RAG (Retrieval Augmented Generation)
Retrieval Augmented Generation (RAG) is a technique that combines a retrieval step with a generative language model to produce responses grounded in external knowledge.
RAG was introduced by Lewis et al. at Facebook AI in 2020 as a method to improve the factual accuracy and relevance of text generation. In a standard generative model, the model relies solely on its internal parameters to produce output, which can lead to hallucinations or outdated information. RAG addresses this by first retrieving relevant documents or passages from a knowledge source, such as a database or the web, and then conditioning the language model on both the query and the retrieved context to generate a response.
The retrieval component typically uses a dense or sparse vector search to find documents that are semantically similar to the input query. These documents are then concatenated with the query and fed into the generator, which is often a pre-trained transformer model like BART or T5. The generator produces text that is informed by the retrieved evidence, allowing the system to incorporate up-to-date or domain-specific information without retraining the model. The retrieval and generation steps can be trained end-to-end or used as separate modules.
RAG has been applied in various domains, including question answering, fact verification, and dialogue systems. It reduces the risk of generating incorrect information by grounding the output in external sources, and it allows the system to adapt to new information by simply updating the retrieval index. However, the quality of the output depends on the relevance and accuracy of the retrieved documents, and the retrieval step introduces additional latency and computational cost.
Why it matters
RAG matters because it significantly improves the reliability of language models by anchoring their outputs in verifiable external knowledge. This reduces hallucinations and enables applications where factual accuracy is critical, such as customer support, medical advice, or legal document analysis. It also allows models to access information beyond their training data cutoff, making them more adaptable to rapidly changing domains without requiring frequent retraining.
First appeared
Lewis et al., Facebook AI, 2020.
Related terms
FAQ
How does it work?
RAG works by first retrieving relevant documents from a knowledge source based on the input query. These documents are then combined with the query and passed to a generative language model, which produces a response that is informed by the retrieved context. The retrieval is typically performed using vector similarity search, and the generator is a pre-trained transformer model.
What are the main advantages of RAG over standard generation?

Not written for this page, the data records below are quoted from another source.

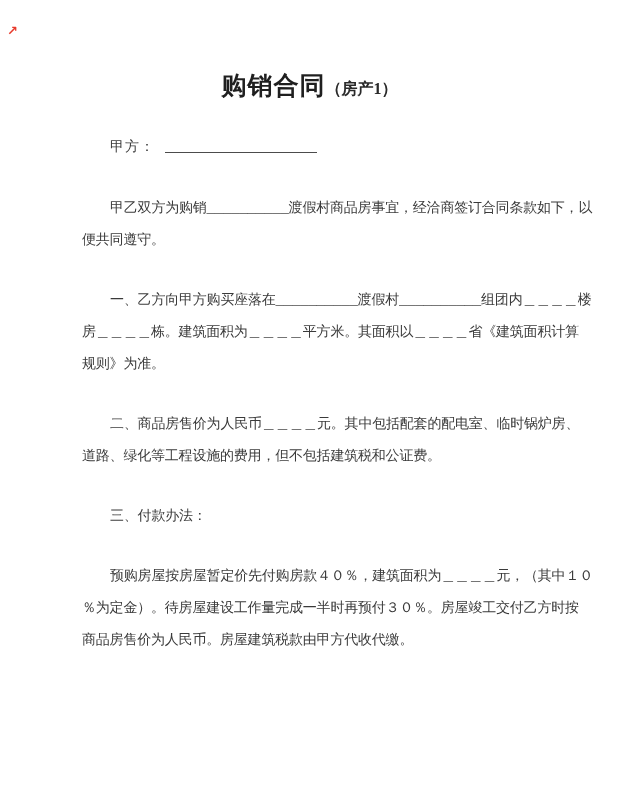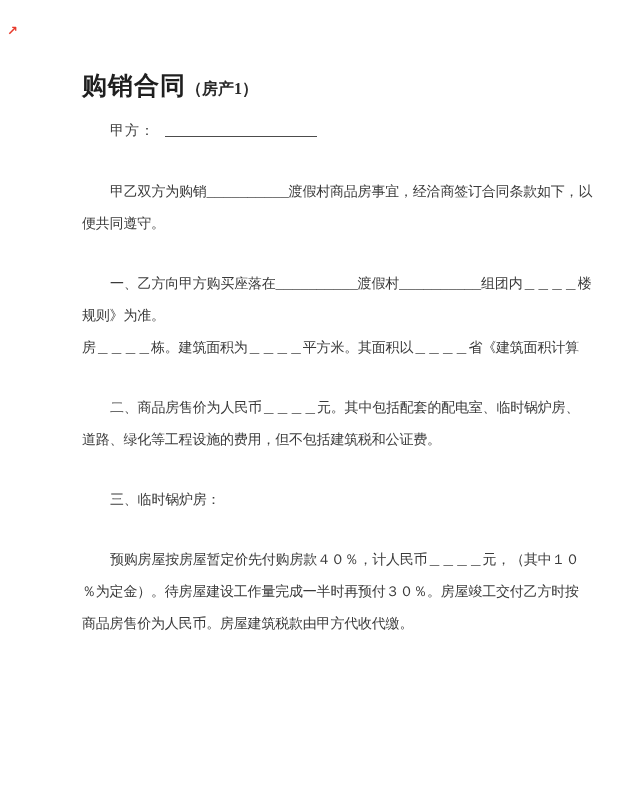"购销合同（房产1）" .title { margin-bottom: 20px -> 36px; text-align: left -> center }
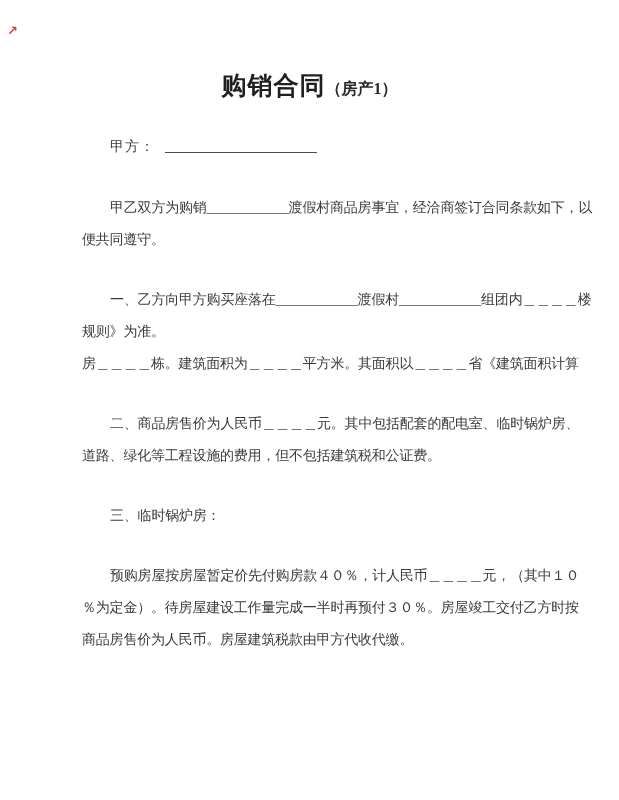"规则》为准。" div.line { order: before "房＿＿＿＿栋。建筑面积为＿＿＿＿平方米。其面积以＿＿＿＿省《建筑面积计算" -> after "房＿＿＿＿栋。建筑面积为＿＿＿＿平方米。其面积以＿＿＿＿省《建筑面积计算" }
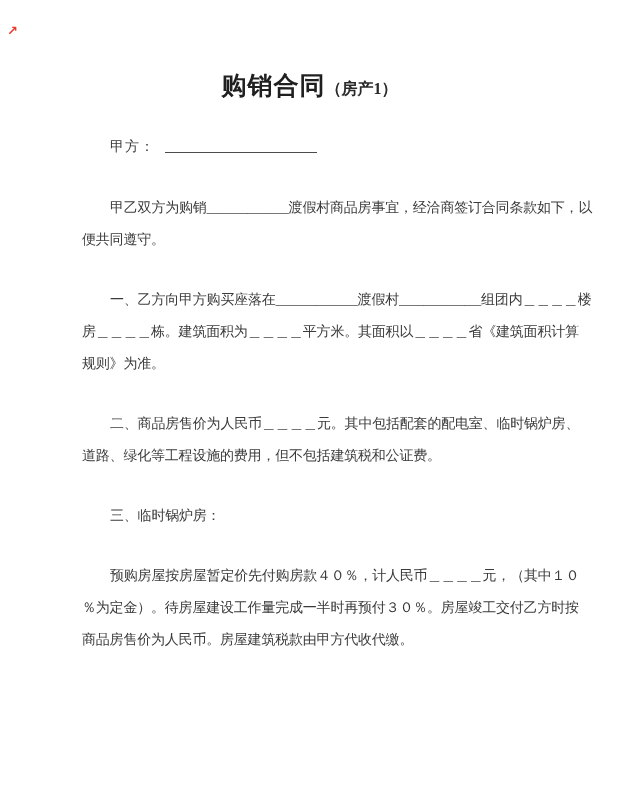"三、临时锅炉房：" div.line { text: 临时锅炉房 -> 付款办法 }
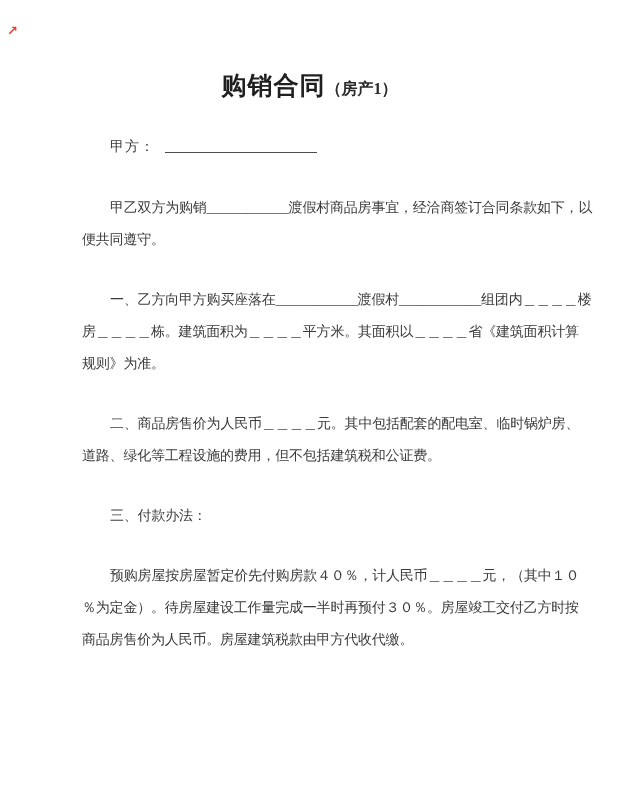"预购房屋按房屋暂定价先付购房款４０％，计人民币＿＿＿＿元，（其中１０" div.line { text: 计人民币 -> 建筑面积为 }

RAG provides better factual accuracy and reduces hallucinations by grounding responses in external knowledge. It also allows the system to incorporate new or domain-specific information without retraining, simply by updating the retrieval index. This makes it more flexible and cost-effective for applications requiring up-to-date or specialized knowledge.
What are the limitations of RAG?
RAG introduces additional latency due to the retrieval step, and its output quality depends on the relevance and accuracy of the retrieved documents. It also requires a well-maintained knowledge source and can be less effective if the retrieval fails to find pertinent information. Additionally, the system may still generate incorrect responses if the retrieved context is misleading or incomplete.